Vendredi dernier, Médiapart a rendu public, un document interne du rectorat de Poitiers, destiné aux chefs d'établissement de la Vienne. Ce fichier powerpoint vise à encourager les enseignants à repérer les jeunes en voie de « radicalisation ». Mais le procédé est jugé très maladroit…
« Barbe longue non taillée », « cheveux rasés », « perte de poids liée à des jeûnes fréquents », « repli identitaire », « références à l’injustice en Palestine, Tchétchénie, Iraq, Syrie, Egypte »… Voici quelques-uns des signes extérieurs qui indiqueraient une « radicalisation » islamiste selon l'académie de Poitiers. C'est en tout cas ce que détaille un document interne du rectorat, rendu public par Médiapart vendredi dernier.
D'après le site d'information, ce powerpoint, intitulé « prévention de la radicalisation en milieu scolaire », a été présenté en réunion en novembre dernier, puis envoyé à tous les chefs d'établissement de la Vienne. Il débute par une « présentation de la radicalisation ». Il s'agirait d'un « phénomène actuel, sensible, qui peut toucher tout le monde sans exception... » Cependant, et comme le souligne Médiapart, aucune définition concrète « ne vient préciser de quelle « radicalisation » on parle ». Après un rapide rappel historique, balayant en quelques lignes la création d'Al Qaida, l'appel au djihad et l'explosion des conflits au Moyen-Orient, le rectorat se penche sur la « crainte de la radicalisation religieuse ». Des chiffres, émanant du ministère de l'Intérieur, nous apprennent que 934 personnes sont « concernées » par le djihad.
« Clichés et préjugés »
Pour nos confrères, l'académie de Poitiers « manie clichés et préjugés en ciblant les musulmans ». Interrogée sur France 3, dimanche midi, la ministre de l'Education nationale évoque, quant à elle, un document « perfectible ». « Peut-être que les mots ne sont pas parfaits et nous allons en effet améliorer les choses », a ajouté Najat Vallaud Belkacem.

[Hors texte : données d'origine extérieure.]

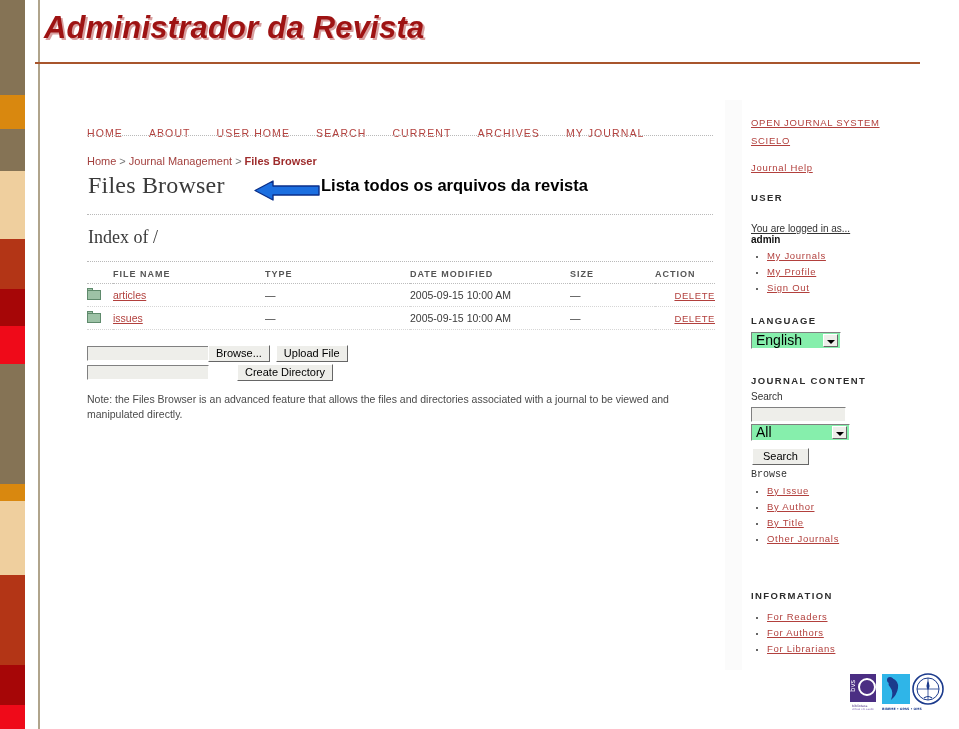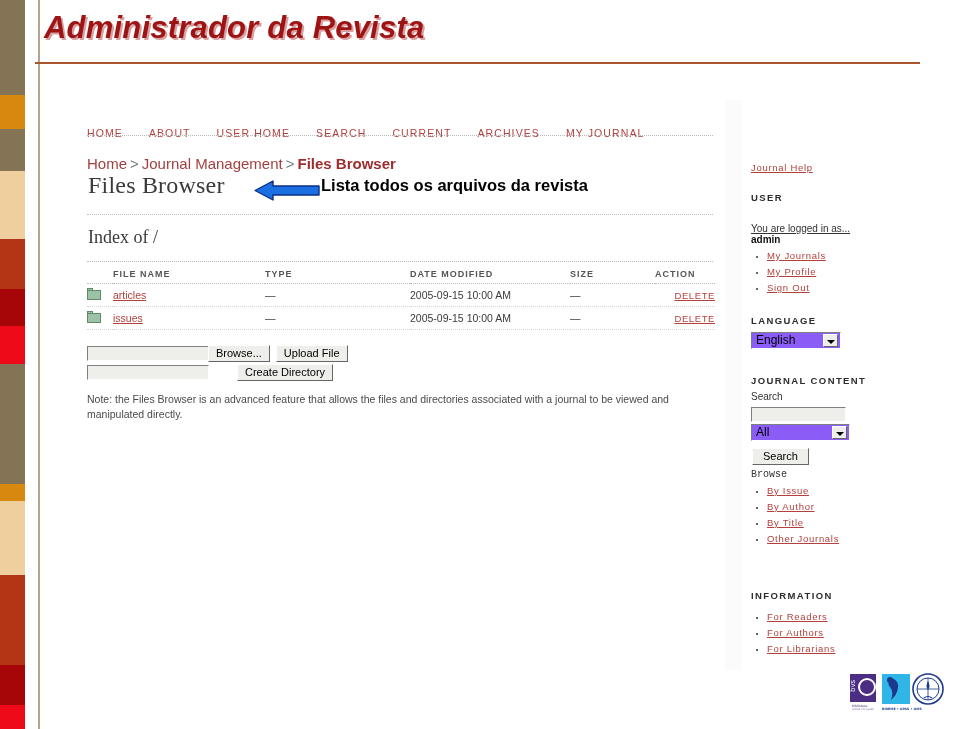--- a/index.html
+++ b/index.html
@@ -103,21 +103,21 @@
   .dotrule {
     position: absolute;
     height: 1px;
     border-bottom: 1px dotted #b9b9b9;
   }
 
   
   #breadcrumb {
     position: absolute;
     left: 10px; top: 55px;
-    font-size: 15px;
+    font-size: 11px;
     color: #a3403e;
     white-space: nowrap;
   }
   #breadcrumb a { color: #a3403e; text-decoration: none; }
   #breadcrumb .sep { color: #777; margin: 0 3px; }
   #breadcrumb .current { color: #9e2c2c; font-weight: bold; }
 
   
   #page-heading {
     position: absolute;
@@ -277,24 +277,24 @@
     color: #333;
   }
   .sb-block { position: absolute; left: 9px; width: 135px; }
   .sb-list { margin: 2px 0 0 0; padding-left: 16px; }
   .sb-list li { margin: 0 0 1px 0; line-height: 13px; }
   .sb-list li::marker { color: #333; font-size: 8px; }
 
   .sel-box {
     display: inline-block;
     position: relative;
-    background: #8b5cf6;
+    background: #86efac;
     border: 1px solid;
     border-color: #808080 #ffffff #ffffff #808080;
-    font-size: 12px;
+    font-size: 14px;
     color: #000;
     height: 17px;
     line-height: 15px;
     padding: 0 22px 0 4px;
     box-sizing: border-box;
     vertical-align: middle;
   }
   .sel-arrow {
     position: absolute;
     right: 2px; top: 1px;
@@ -420,20 +420,24 @@
     </div>
     <div id="mkdir-row">
       <span class="win-input"></span><span class="win-btn" id="mkdir-btn">Create Directory</span>
     </div>
 
     <div id="note-text">Note: the Files Browser is an advanced feature that allows the files and directories associated with a journal to be viewed and manipulated directly.</div>
   </div>
 
   <div id="sidebar-col">
 
+    <div class="sb-block" style="top:12px;">
+      <a href="#" class="sb-link">OPEN JOURNAL SYSTEM</a><br>
+      <a href="#" class="sb-link">SCIELO</a>
+    </div>
 
     <div class="sb-block" style="top:57px;">
       <a href="#" class="sb-link">Journal Help</a>
     </div>
 
     <div class="sb-block" style="top:92px;">
       <div class="sb-head">USER</div>
       <div class="sb-sub" style="margin-top:20px;text-decoration:underline;">You are logged in as...</div>
       <div style="font-size:10px;font-weight:bold;color:#111;">admin</div>
       <ul class="sb-list">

Ce powerpoint aurait été rédigé par l'Equipe Mobile de Sécurité (EMS) de l'académie. « Ces équipes, chargées d'assurer la sécurité dans les établissement scolaires et créées en 2009, travaillent en étroite collaboration avec les préfectures », affirme la journaliste de Médiapart, Lucie Delaporte.
La polémique enfle
Toujours est-il que le document fait largement parler de lui. Le Collectif contre l'islamophobie en France (CCIF) se montre indigné et dénonce « un outil phénoménal et ahurissant de stigmatisation dont l’auteur n’est rien moins que notre citadelle que se veut l’Ecole de la République ». Même réaction du côté des syndicats. Magali Espinasse, secrétaire académique du Snes-FSU, a épinglé, sur France Bleu Poitou une « caricature grossière » et des « simplifications outrancières ». Jean-François Roland, secrétaire départemental de l'Unsa, évoque lui des termes « maladroits ». Quant à la Fédération syndicale unitaire, elle s'étonne que « le recteur ait pu laisser diffuser un document aussi caricatural et pouvant conduire à des dérapages fâcheux ».
La « polémique » fait carrément l'objet d'un hashtag #BrefJeMeSuisRadicalisEe sur le réseau social Twitter. « Bonjour @EducationFrance, je présente des signes de radicalisation. Comment puis-je me soigner ? Tatouage ou port du short en hiver ? Merci », rit jaune un internaute. Pour le moment, le recteur de l'académie de Poitiers, Jacques Moret, n'a pas souhaité réagir à cette affaire.